**To do**
In exact form, set down only those lines of the material that run from its first line to the line with "其他活動之現金流量-減少短期債務及其他負債 | 預算數: -61,056,000", inclusive.

**Data for review**
- Opening Delimiter -
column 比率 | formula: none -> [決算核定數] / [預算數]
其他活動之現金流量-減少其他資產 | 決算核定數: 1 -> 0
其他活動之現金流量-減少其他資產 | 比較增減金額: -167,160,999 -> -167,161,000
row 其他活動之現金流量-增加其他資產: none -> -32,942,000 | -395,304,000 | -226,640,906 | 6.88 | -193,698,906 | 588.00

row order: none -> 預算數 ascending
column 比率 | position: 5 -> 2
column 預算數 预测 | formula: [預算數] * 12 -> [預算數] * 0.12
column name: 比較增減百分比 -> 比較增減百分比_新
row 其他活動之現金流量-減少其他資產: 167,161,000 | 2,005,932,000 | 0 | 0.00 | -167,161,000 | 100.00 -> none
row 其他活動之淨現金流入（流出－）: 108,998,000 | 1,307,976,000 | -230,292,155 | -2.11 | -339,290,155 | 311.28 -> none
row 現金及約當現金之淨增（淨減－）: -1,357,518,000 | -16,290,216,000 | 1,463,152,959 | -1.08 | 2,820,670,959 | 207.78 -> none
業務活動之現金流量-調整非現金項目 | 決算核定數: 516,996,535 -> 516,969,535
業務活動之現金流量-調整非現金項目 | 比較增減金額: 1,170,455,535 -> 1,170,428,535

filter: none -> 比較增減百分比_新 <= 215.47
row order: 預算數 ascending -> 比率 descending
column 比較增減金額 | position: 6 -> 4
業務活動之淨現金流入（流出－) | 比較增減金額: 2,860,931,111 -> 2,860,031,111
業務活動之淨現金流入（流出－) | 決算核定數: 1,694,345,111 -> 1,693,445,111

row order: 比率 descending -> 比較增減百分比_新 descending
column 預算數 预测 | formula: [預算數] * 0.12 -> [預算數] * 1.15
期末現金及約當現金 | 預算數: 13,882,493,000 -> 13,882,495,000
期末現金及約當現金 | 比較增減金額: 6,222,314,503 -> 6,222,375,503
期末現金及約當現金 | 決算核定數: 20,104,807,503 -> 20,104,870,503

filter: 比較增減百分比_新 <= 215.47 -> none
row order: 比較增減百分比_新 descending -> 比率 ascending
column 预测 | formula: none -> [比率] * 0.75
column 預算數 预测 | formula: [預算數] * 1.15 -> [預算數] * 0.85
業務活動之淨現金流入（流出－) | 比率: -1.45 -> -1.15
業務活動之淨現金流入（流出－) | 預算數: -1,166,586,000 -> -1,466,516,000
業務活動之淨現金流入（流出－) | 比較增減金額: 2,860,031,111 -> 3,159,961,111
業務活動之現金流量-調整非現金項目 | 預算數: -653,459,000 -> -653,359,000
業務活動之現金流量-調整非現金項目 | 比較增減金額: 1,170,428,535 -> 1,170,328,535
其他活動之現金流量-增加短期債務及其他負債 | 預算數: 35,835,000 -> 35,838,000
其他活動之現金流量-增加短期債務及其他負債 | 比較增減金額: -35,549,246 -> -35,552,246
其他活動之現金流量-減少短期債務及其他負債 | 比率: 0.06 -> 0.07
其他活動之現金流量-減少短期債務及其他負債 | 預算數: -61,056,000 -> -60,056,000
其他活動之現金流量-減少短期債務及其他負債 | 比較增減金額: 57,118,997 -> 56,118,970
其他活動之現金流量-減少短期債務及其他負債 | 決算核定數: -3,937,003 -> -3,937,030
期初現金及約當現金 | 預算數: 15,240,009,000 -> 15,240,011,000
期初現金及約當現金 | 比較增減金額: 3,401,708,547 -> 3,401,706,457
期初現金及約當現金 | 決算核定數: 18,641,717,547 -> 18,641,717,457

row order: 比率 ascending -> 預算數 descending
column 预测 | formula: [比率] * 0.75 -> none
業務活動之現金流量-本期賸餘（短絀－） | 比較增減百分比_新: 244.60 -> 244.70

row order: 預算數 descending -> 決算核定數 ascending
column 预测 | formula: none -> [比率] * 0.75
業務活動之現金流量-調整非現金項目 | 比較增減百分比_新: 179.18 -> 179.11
- Closing Delimiter -
**Output below**
column 比率 | formula: none -> [決算核定數] / [預算數]
其他活動之現金流量-減少其他資產 | 決算核定數: 1 -> 0
其他活動之現金流量-減少其他資產 | 比較增減金額: -167,160,999 -> -167,161,000
row 其他活動之現金流量-增加其他資產: none -> -32,942,000 | -395,304,000 | -226,640,906 | 6.88 | -193,698,906 | 588.00

row order: none -> 預算數 ascending
column 比率 | position: 5 -> 2
column 預算數 预测 | formula: [預算數] * 12 -> [預算數] * 0.12
column name: 比較增減百分比 -> 比較增減百分比_新
row 其他活動之現金流量-減少其他資產: 167,161,000 | 2,005,932,000 | 0 | 0.00 | -167,161,000 | 100.00 -> none
row 其他活動之淨現金流入（流出－）: 108,998,000 | 1,307,976,000 | -230,292,155 | -2.11 | -339,290,155 | 311.28 -> none
row 現金及約當現金之淨增（淨減－）: -1,357,518,000 | -16,290,216,000 | 1,463,152,959 | -1.08 | 2,820,670,959 | 207.78 -> none
業務活動之現金流量-調整非現金項目 | 決算核定數: 516,996,535 -> 516,969,535
業務活動之現金流量-調整非現金項目 | 比較增減金額: 1,170,455,535 -> 1,170,428,535

filter: none -> 比較增減百分比_新 <= 215.47
row order: 預算數 ascending -> 比率 descending
column 比較增減金額 | position: 6 -> 4
業務活動之淨現金流入（流出－) | 比較增減金額: 2,860,931,111 -> 2,860,031,111
業務活動之淨現金流入（流出－) | 決算核定數: 1,694,345,111 -> 1,693,445,111

row order: 比率 descending -> 比較增減百分比_新 descending
column 預算數 预测 | formula: [預算數] * 0.12 -> [預算數] * 1.15
期末現金及約當現金 | 預算數: 13,882,493,000 -> 13,882,495,000
期末現金及約當現金 | 比較增減金額: 6,222,314,503 -> 6,222,375,503
期末現金及約當現金 | 決算核定數: 20,104,807,503 -> 20,104,870,503

filter: 比較增減百分比_新 <= 215.47 -> none
row order: 比較增減百分比_新 descending -> 比率 ascending
column 预测 | formula: none -> [比率] * 0.75
column 預算數 预测 | formula: [預算數] * 1.15 -> [預算數] * 0.85
業務活動之淨現金流入（流出－) | 比率: -1.45 -> -1.15
業務活動之淨現金流入（流出－) | 預算數: -1,166,586,000 -> -1,466,516,000
業務活動之淨現金流入（流出－) | 比較增減金額: 2,860,031,111 -> 3,159,961,111
業務活動之現金流量-調整非現金項目 | 預算數: -653,459,000 -> -653,359,000
業務活動之現金流量-調整非現金項目 | 比較增減金額: 1,170,428,535 -> 1,170,328,535
其他活動之現金流量-增加短期債務及其他負債 | 預算數: 35,835,000 -> 35,838,000
其他活動之現金流量-增加短期債務及其他負債 | 比較增減金額: -35,549,246 -> -35,552,246
其他活動之現金流量-減少短期債務及其他負債 | 比率: 0.06 -> 0.07
其他活動之現金流量-減少短期債務及其他負債 | 預算數: -61,056,000 -> -60,056,000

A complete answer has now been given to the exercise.